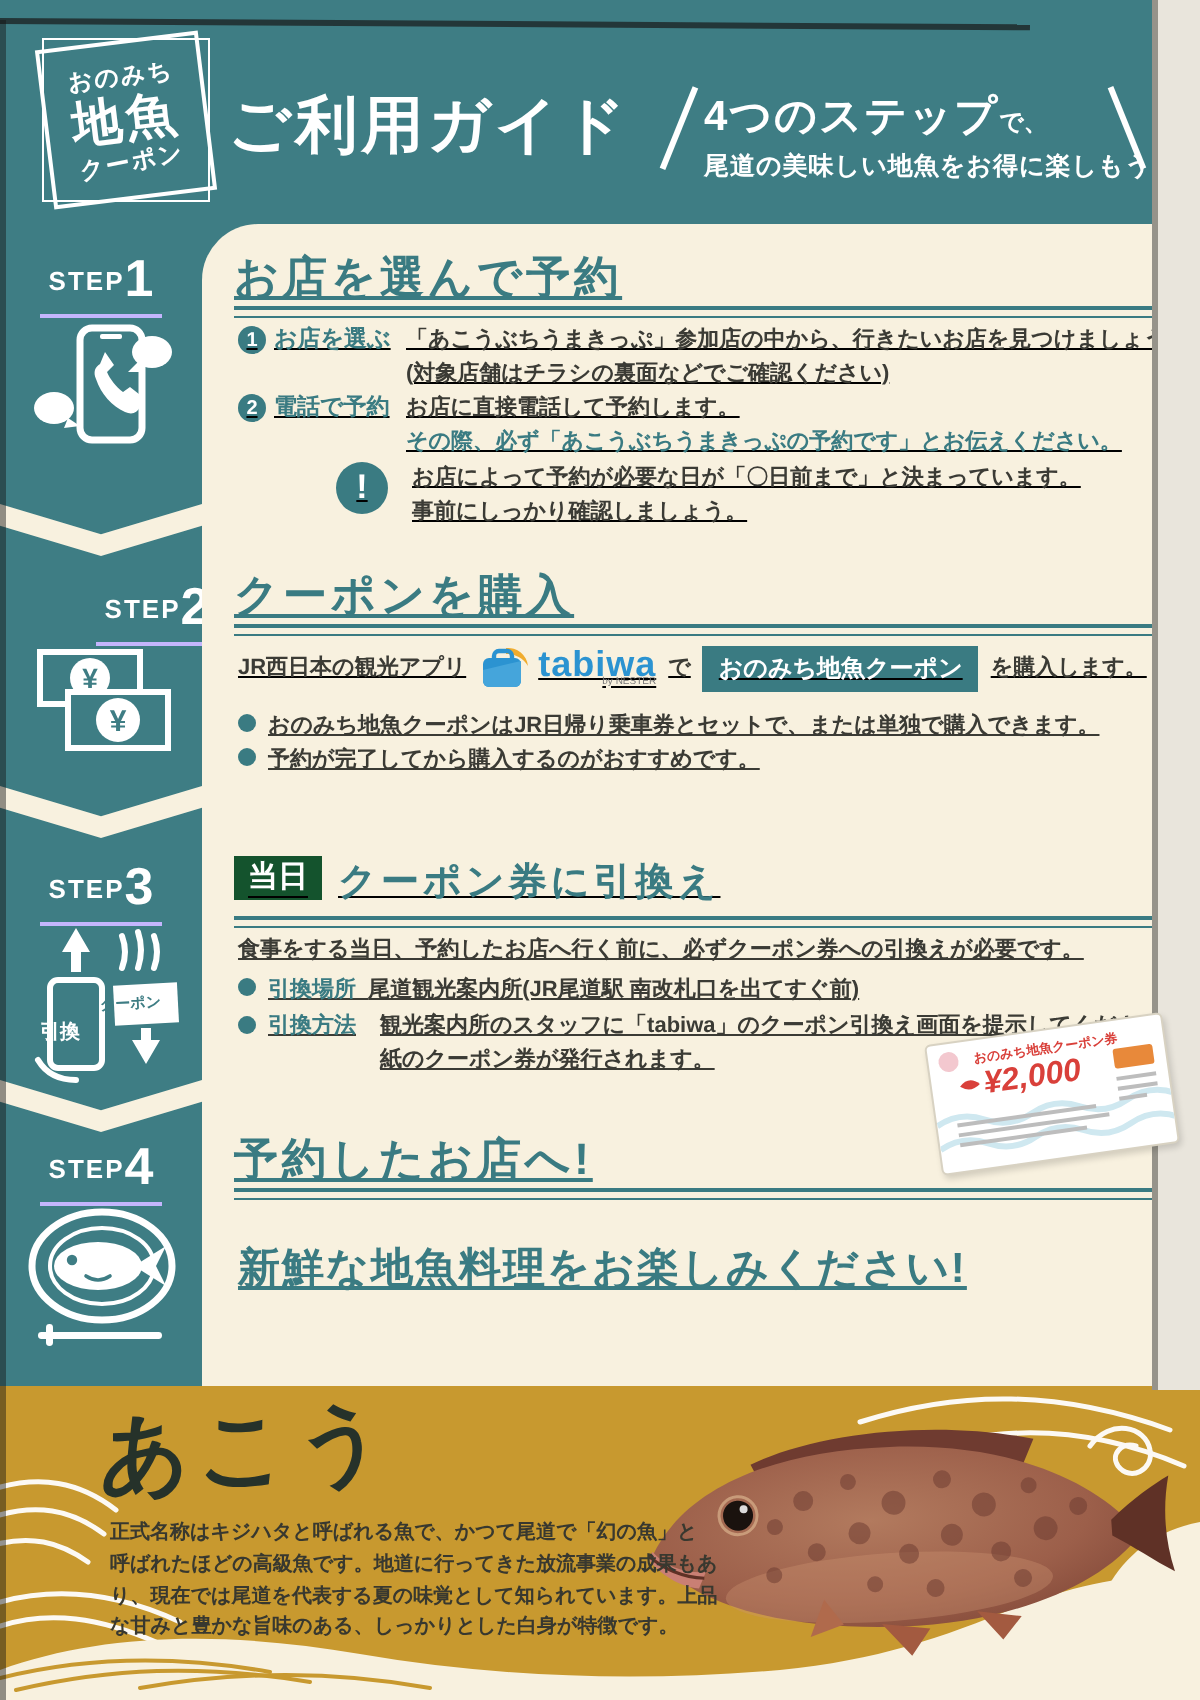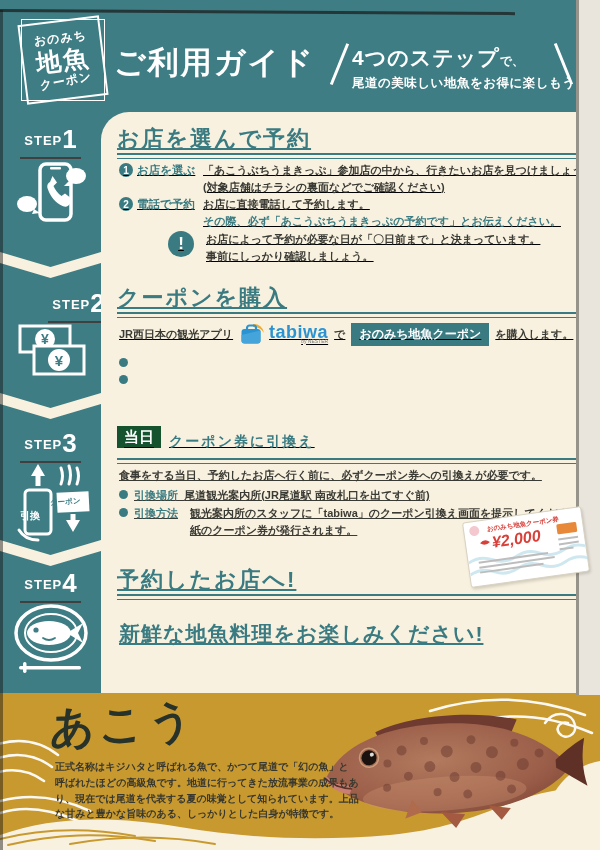--- a/index.html
+++ b/index.html
@@ -32,7 +32,7 @@
   
   .sidebar{position:absolute;left:0;top:112px;width:101px;height:581px;background:#3E7D84;}
   .step-label{position:absolute;left:0;width:101px;text-align:center;color:#fff;}
-  .step-label .wrap{display:inline-block;border-bottom:2px solid #404040;padding:0 4px 2px;}
+  .step-label .wrap{display:inline-block;border-bottom:2px solid #c4b5fd;padding:0 4px 2px;}
   .step-label .w{font-size:13px;font-weight:bold;letter-spacing:1px;vertical-align:3px;}
   .step-label .n{font-size:26px;font-weight:bold;}
   .chev{position:absolute;left:0;width:101px;height:26px;background:#F8F1DF;

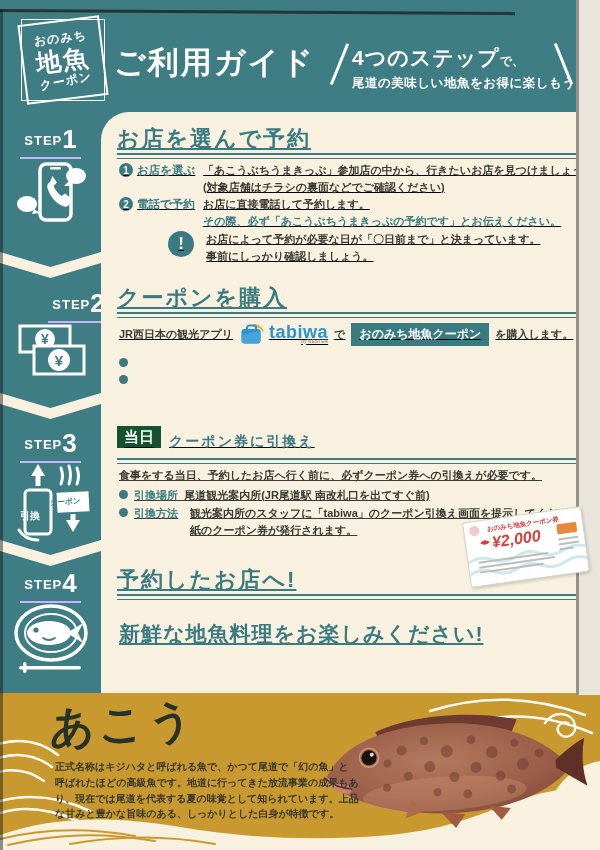--- a/index.html
+++ b/index.html
@@ -221,7 +221,7 @@
     <span class="btxt">を購入します。</span>
   </div>
 
-  <div class="abs btxt" style="left:119px;top:355px;"><span class="dot"></span></div>
+  <div class="abs btxt" style="left:119px;top:355px;"><span class="dot"></span><span>おのみち地魚クーポンはJR日帰り乗車券とセットで、または単独で購入できます。</span></div>
   <div class="abs btxt" style="left:119px;top:372px;"><span class="dot"></span></div>
 
   <div class="abs" style="left:117px;top:428px;white-space:nowrap;">

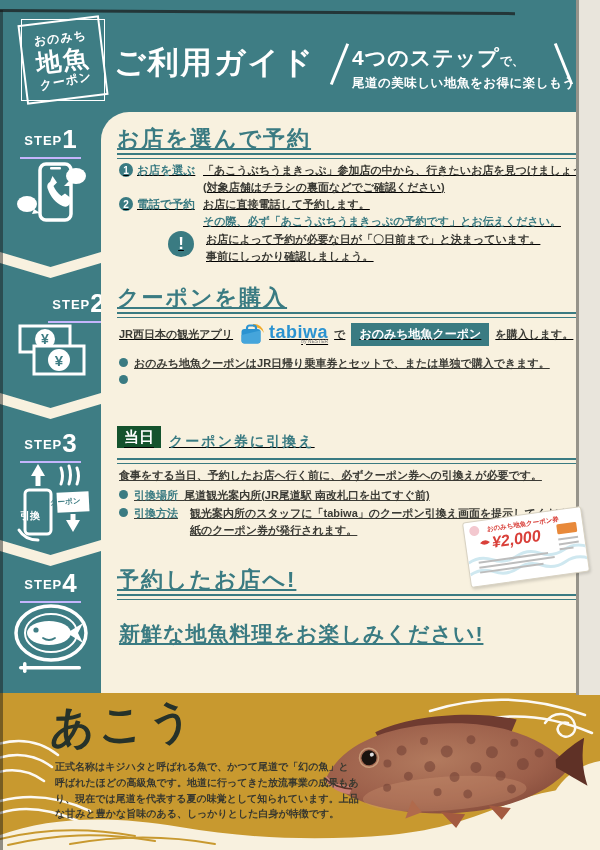--- a/index.html
+++ b/index.html
@@ -222,7 +222,7 @@
   </div>
 
   <div class="abs btxt" style="left:119px;top:355px;"><span class="dot"></span><span>おのみち地魚クーポンはJR日帰り乗車券とセットで、または単独で購入できます。</span></div>
-  <div class="abs btxt" style="left:119px;top:372px;"><span class="dot"></span></div>
+  <div class="abs btxt" style="left:119px;top:372px;"><span class="dot"></span><span>予約が完了してから購入するのがおすすめです。</span></div>
 
   <div class="abs" style="left:117px;top:428px;white-space:nowrap;">
     <span class="day-badge">当日</span><span class="h2" style="font-size:14px;">クーポン券に引換え</span>

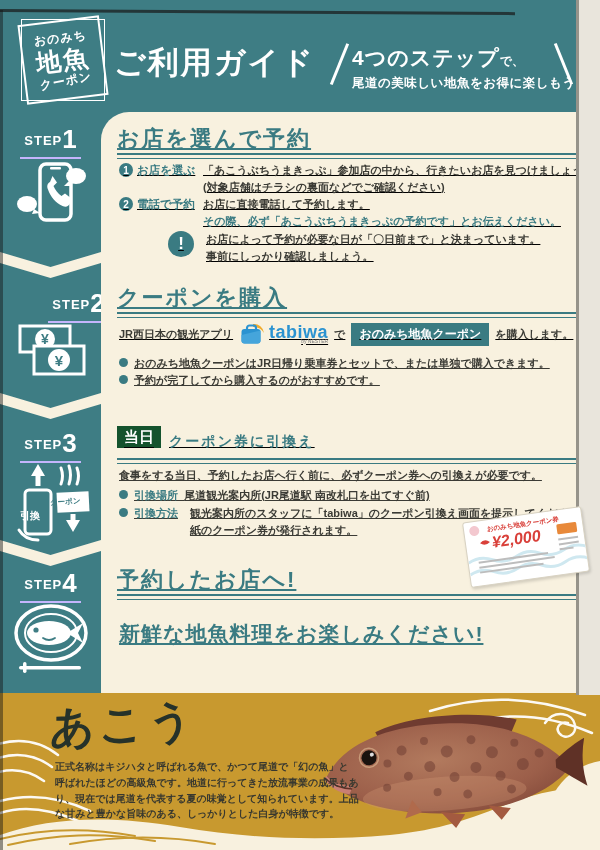--- a/index.html
+++ b/index.html
@@ -225,7 +225,7 @@
   <div class="abs btxt" style="left:119px;top:372px;"><span class="dot"></span><span>予約が完了してから購入するのがおすすめです。</span></div>
 
   <div class="abs" style="left:117px;top:428px;white-space:nowrap;">
-    <span class="day-badge">当日</span><span class="h2" style="font-size:14px;">クーポン券に引換え</span>
+    <span class="day-badge">当日</span><span class="h2" style="font-size:19px;">クーポン券に引換え</span>
   </div>
   <div class="abs rule" style="left:117px;top:458px;"></div>
 

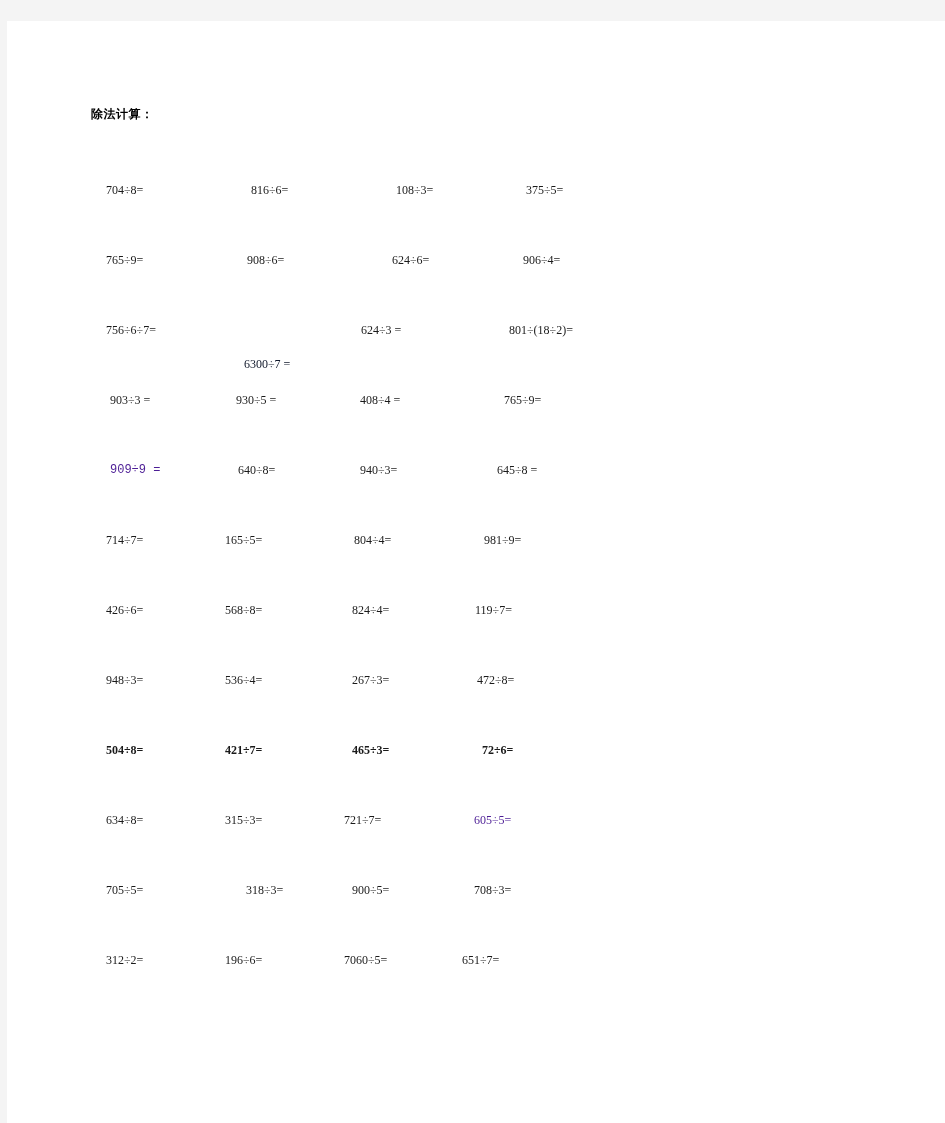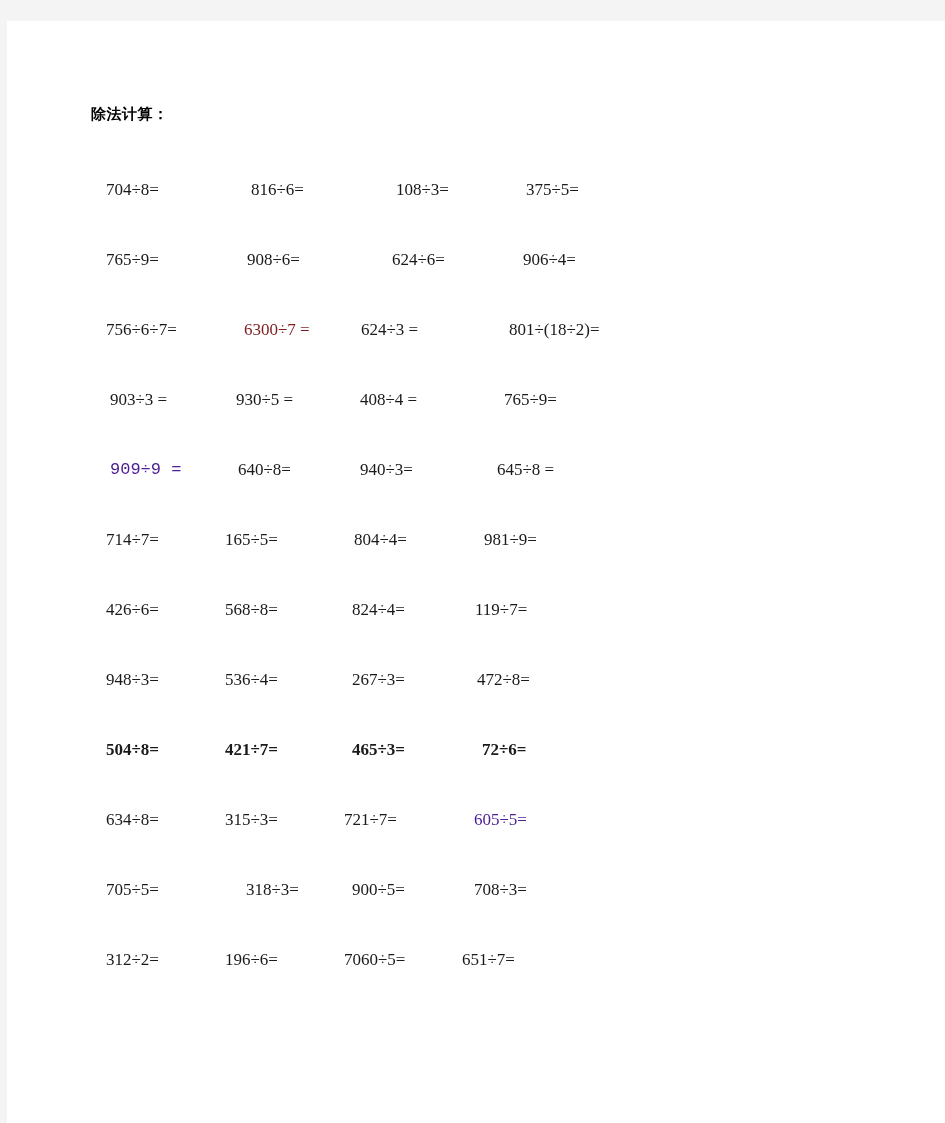--- a/index.html
+++ b/index.html
@@ -28,7 +28,7 @@
     top: 83px;
     font-family: "Liberation Sans", sans-serif;
     font-weight: bold;
-    font-size: 15px;
+    font-size: 12px;
     line-height: 20px;
     color: #000000;
     letter-spacing: 0.5px;

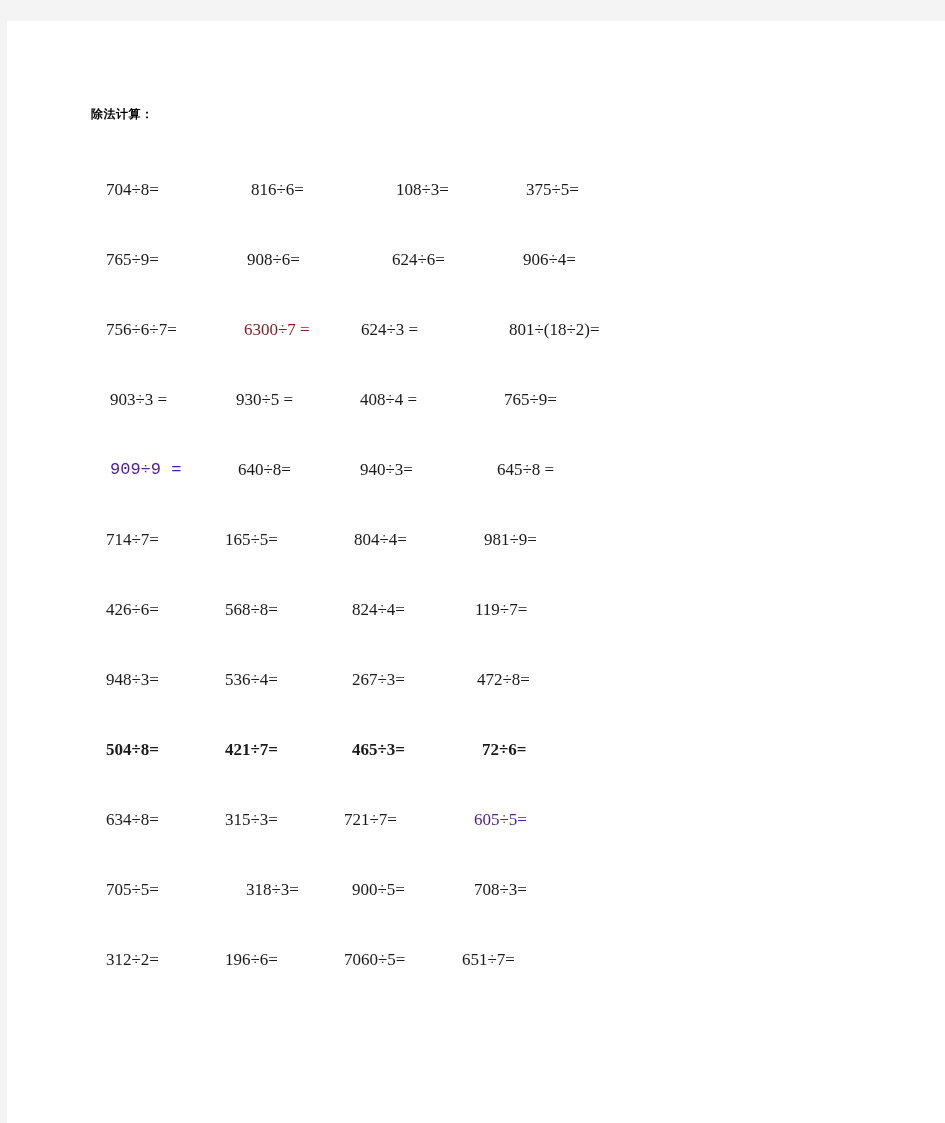--- a/index.html
+++ b/index.html
@@ -44,7 +44,7 @@
     position: absolute;
     top: 0;
     font-family: "Liberation Serif", serif;
-    font-size: 17px;
+    font-size: 12px;
     line-height: 26px;
     color: #1a1a1a;
     white-space: pre;

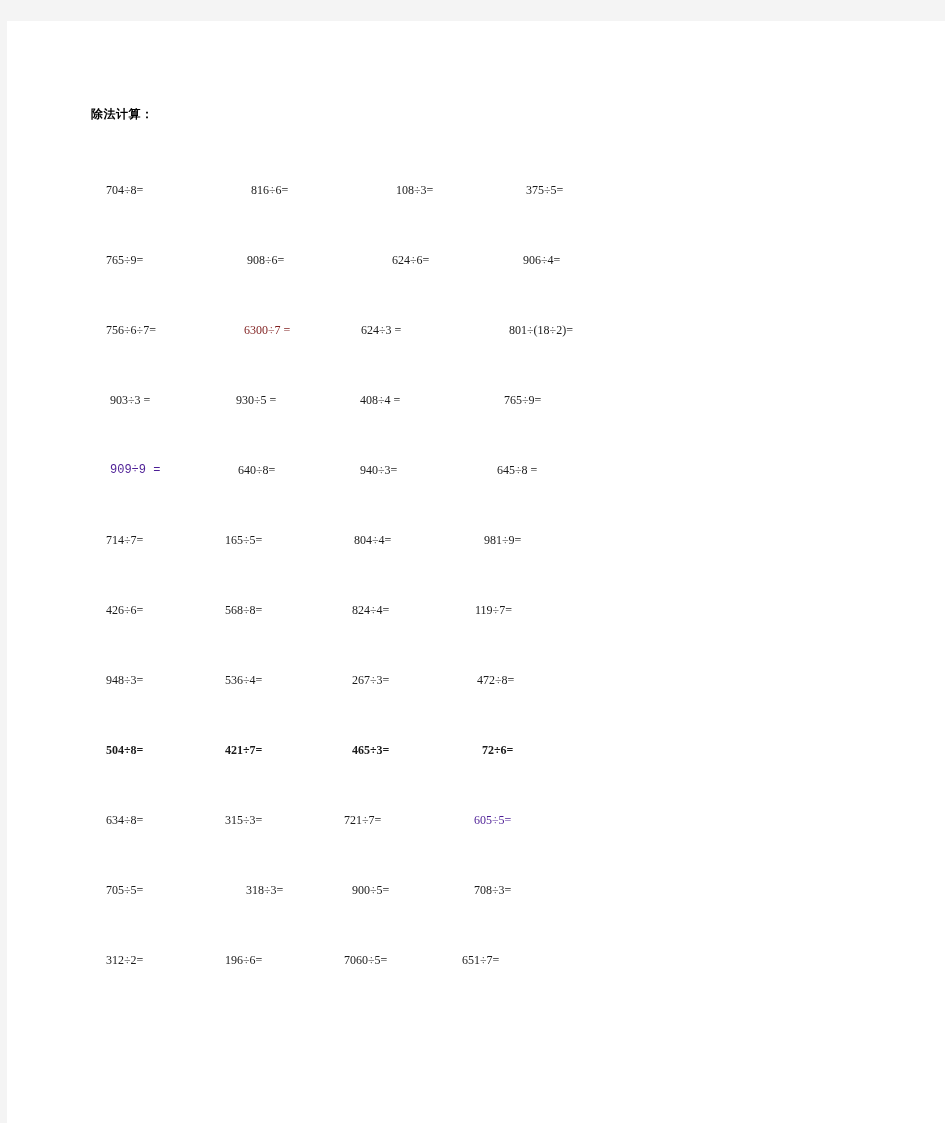--- a/index.html
+++ b/index.html
@@ -72,7 +72,7 @@
       </div>
       <div class="prob-row" style="top: 296px;">
         <span class="prob" style="left: 99px; color: rgb(26, 26, 26);">756÷6÷7=</span>
-        <span class="prob" style="left: 237px; color: #7f1d1d;">6300÷7 =</span>
+        <span class="prob" style="left: 237px; color: #0f172a; margin-top: 34px;">6300÷7 =</span>
         <span class="prob" style="left: 354px; color: rgb(26, 26, 26);">624÷3 =</span>
         <span class="prob" style="left: 502px; color: rgb(26, 26, 26);">801÷(18÷2)=</span>
       </div>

### EXERCISE DESCRIPTION:
Lines holding "font": copy each one from the records above.

### FINAL ANSWER:
   .step-label .w{font-size:13px;font-weight:bold;letter-spacing:1px;vertical-align:3px;}
   .step-label .n{font-size:26px;font-weight:bold;}
     <span class="day-badge">当日</span><span class="h2" style="font-size:14px;">クーポン券に引換え</span>
-    <span class="day-badge">当日</span><span class="h2" style="font-size:14px;">クーポン券に引換え</span>
+    <span class="day-badge">当日</span><span class="h2" style="font-size:19px;">クーポン券に引換え</span>
     font-family: "Liberation Sans", sans-serif;
     font-weight: bold;
-    font-size: 15px;
+    font-size: 12px;
     font-family: "Liberation Serif", serif;
-    font-size: 17px;
+    font-size: 12px;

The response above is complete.